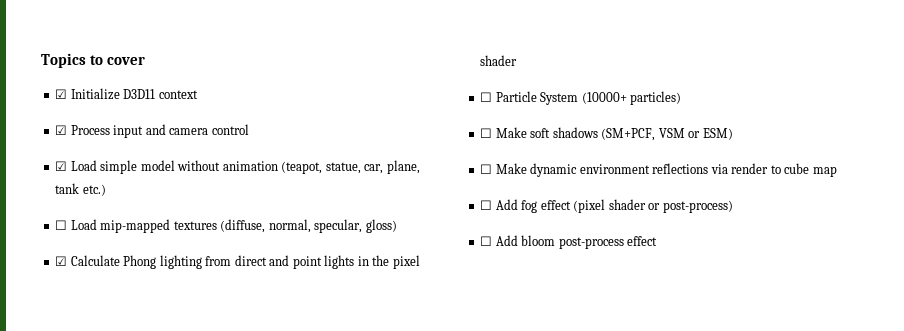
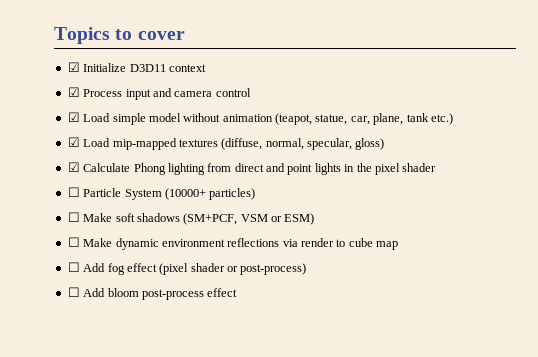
[55,220,68,230] ☐ -> [67,137,80,147] ☑

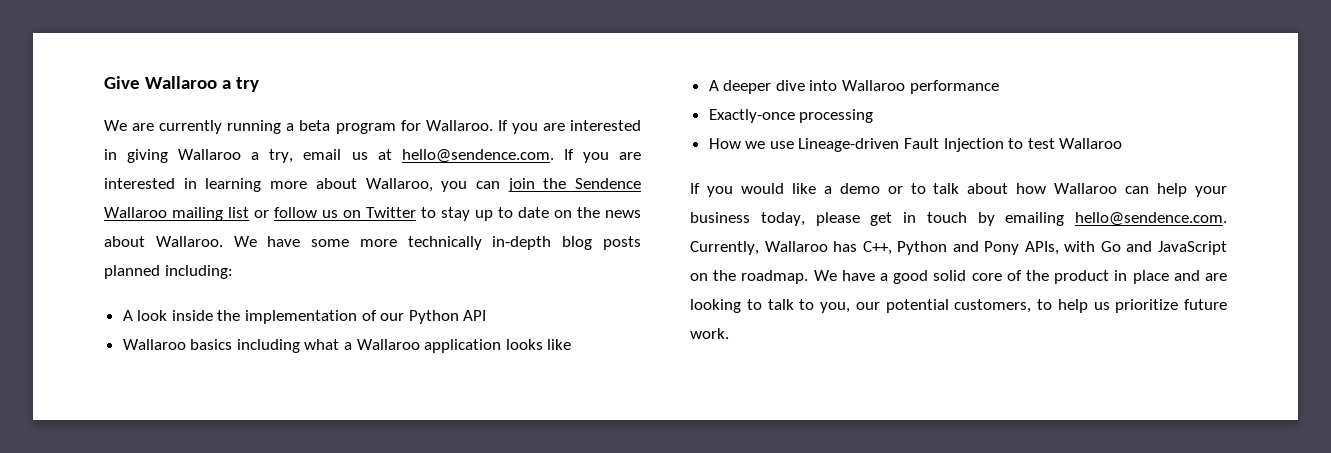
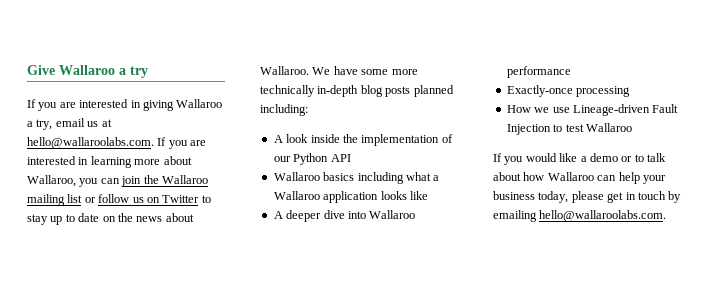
[104,120,493,134] We are currently running a beta program for Wallaroo. -> (148, 72) none
[401,149,554,163] hello@sendence.com. -> [27,137,154,149] hello@wallaroolabs.com.
[574,178,641,189] Sendence -> (159, 179) none
[1075,212,1227,226] [690,241,1227,255] [690,270,1227,284] [690,299,1227,313] [690,328,729,339] hello@sendence.com. Currently, Wallaroo has C++, Python and Pony APIs, with Go and JavaScript on the roadmap. We have a good solid core of the product in place and are looking to talk to you, our potential customers, to help us prioritize future work. -> [539,210,667,222] hello@wallaroolabs.com.

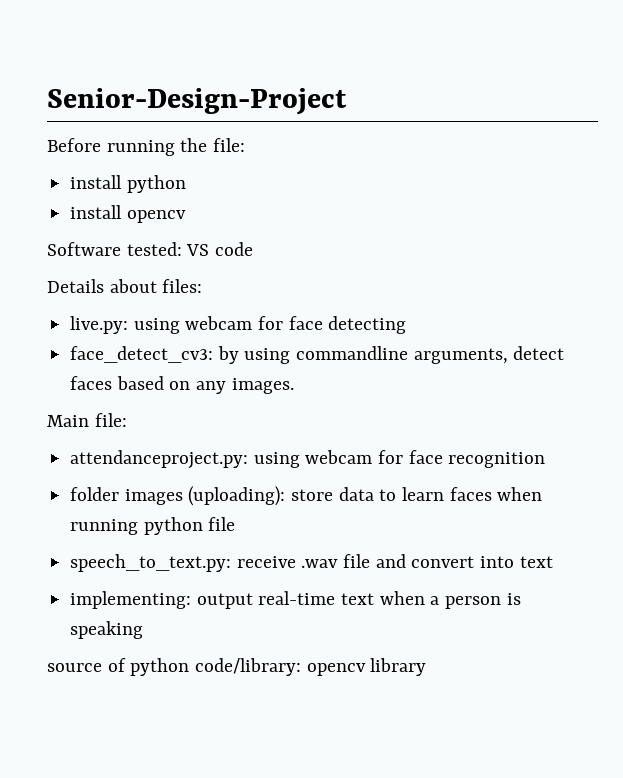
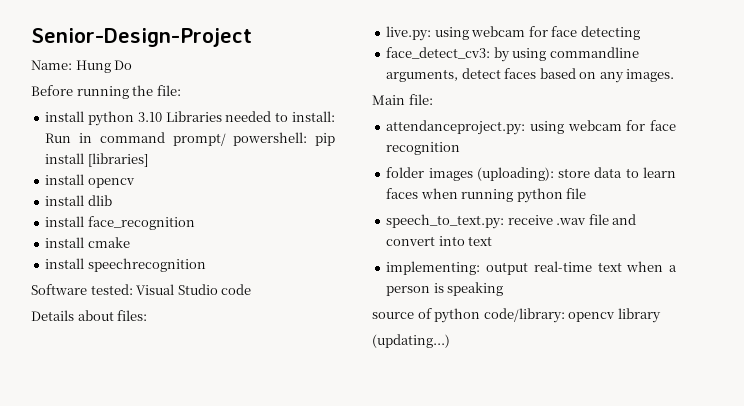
(347, 101) none -> [31,60,133,73] // Name: Hung Do
[70,205,186,223] // install opencv -> [137,111,335,122] [45,132,335,146] [45,153,148,167] [45,174,135,188] [45,195,112,206] [45,216,195,230] [45,237,130,248] [45,258,206,272] 3.10 Libraries needed to install: Run in command prompt/ powershell: pip install [libraries] // install opencv // install dlib // install face_recognition // install cmake // install speechrecognition
[186,244,210,256] VS -> [136,284,218,295] Visual Studio
(427, 667) none -> [372,334,450,348] // (updating...)

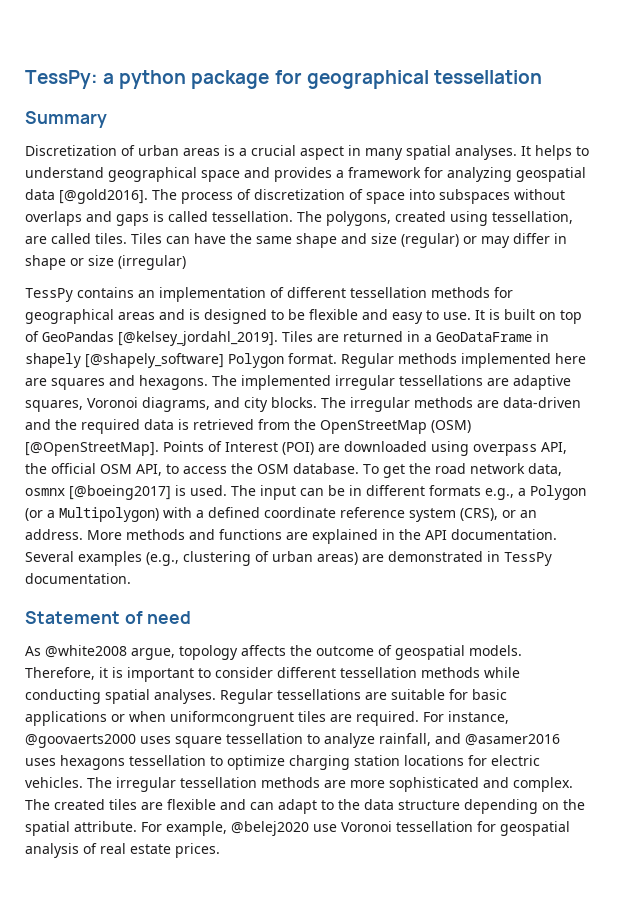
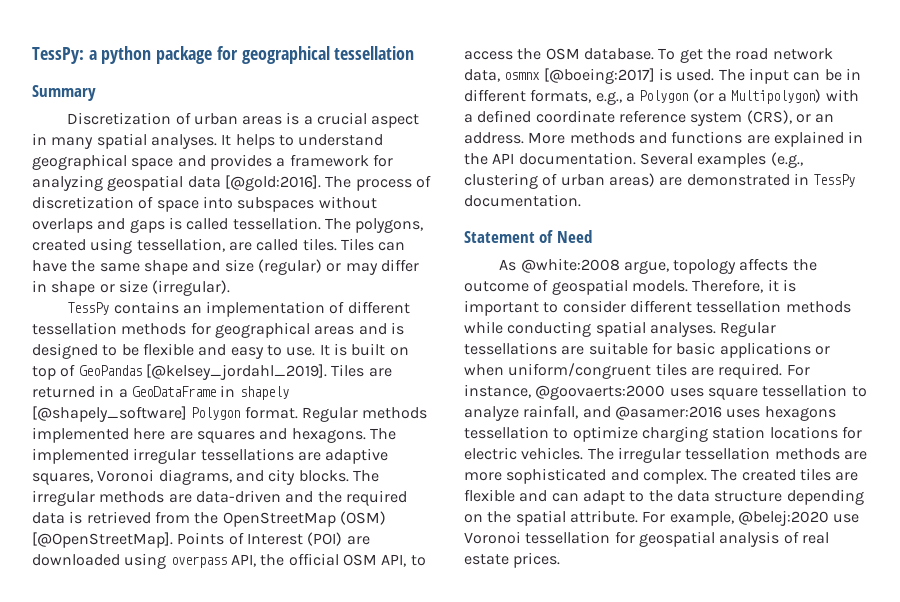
[59,189,148,204] [@gold2016]. -> [224,175,321,191] [@gold:2016].
[118,255,186,270] (irregular) -> [152,280,231,296] (irregular).
[69,485,171,500] [@boeing2017] -> [543,68,655,84] [@boeing:2017]
[429,485,481,496] formats -> [530,89,592,103] formats,
[147,611,192,624] need -> [556,230,592,243] Need
[45,645,127,658] @white2008 -> [520,258,620,273] @white:2008
[170,711,294,726] uniformcongruent -> [508,363,652,379] uniform/congruent
[25,734,136,748] @goovaerts2000 -> [535,385,666,400] @goovaerts:2000
[465,734,560,746] @asamer2016 -> [614,406,722,420] @asamer:2016
[231,821,309,836] @belej2020 -> [737,510,829,526] @belej:2020

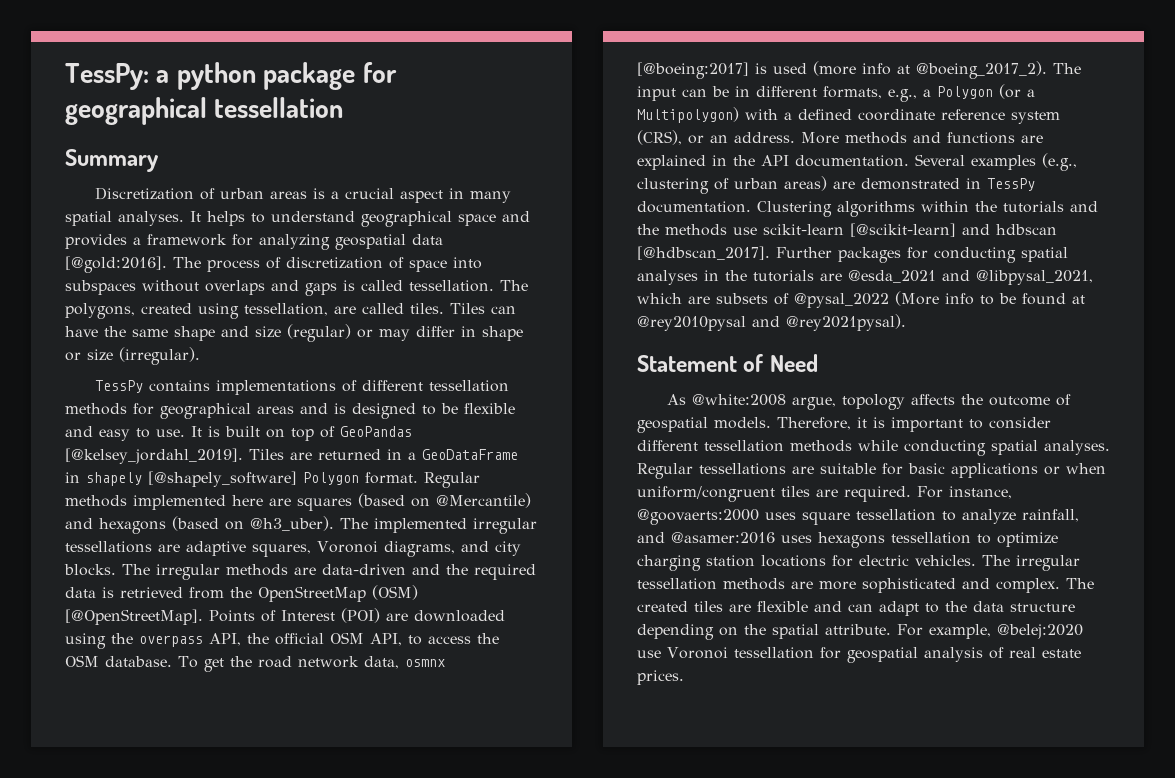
[182,301,326,317] an implementation -> [216,380,337,395] implementations
[259,428,366,443] and hexagons. -> [358,493,531,508] [65,516,334,534] (based on @Mercantile) and hexagons (based on @h3_uber).
(167, 561) none -> [111,633,133,644] the
[676,69,715,81] used. -> [773,61,1047,79] used (more info at @boeing_2017_2).
(581, 200) none -> [757,201,1098,217] [637,223,1057,237] [637,246,1068,263] [637,270,1093,285] [637,291,1085,308] [637,314,906,331] Clustering algorithms within the tutorials and the methods use scikit-learn [@scikit-learn] and hdbscan [@hdbscan_2017]. Further packages for conducting spatial analyses in the tutorials are @esda_2021 and @libpysal_2021, which are subsets of @pysal_2022 (More info to be found at @rey2010pysal and @rey2021pysal).

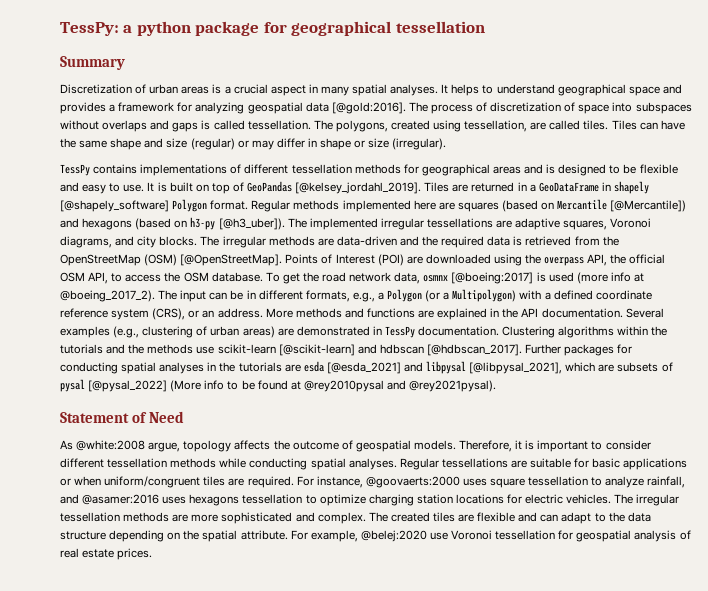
[436,493,531,508] @Mercantile) -> [557,199,687,212] Mercantile [@Mercantile])
[250,516,334,531] @h3_uber). -> [190,217,285,230] h3-py [@h3_uber]).
[848,270,1093,285] @esda_2021 and @libpysal_2021, -> [303,361,563,374] esda [@esda_2021] and libpysal [@libpysal_2021],
[794,293,889,308] @pysal_2022 -> [60,379,168,392] pysal [@pysal_2022]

__Problem description__
Review the material and copy each line in which the word "Mercantile" appears.

__Solution to this task__
[259,428,366,443] and hexagons. -> [358,493,531,508] [65,516,334,534] (based on @Mercantile) and hexagons (based on @h3_uber).
[436,493,531,508] @Mercantile) -> [557,199,687,212] Mercantile [@Mercantile])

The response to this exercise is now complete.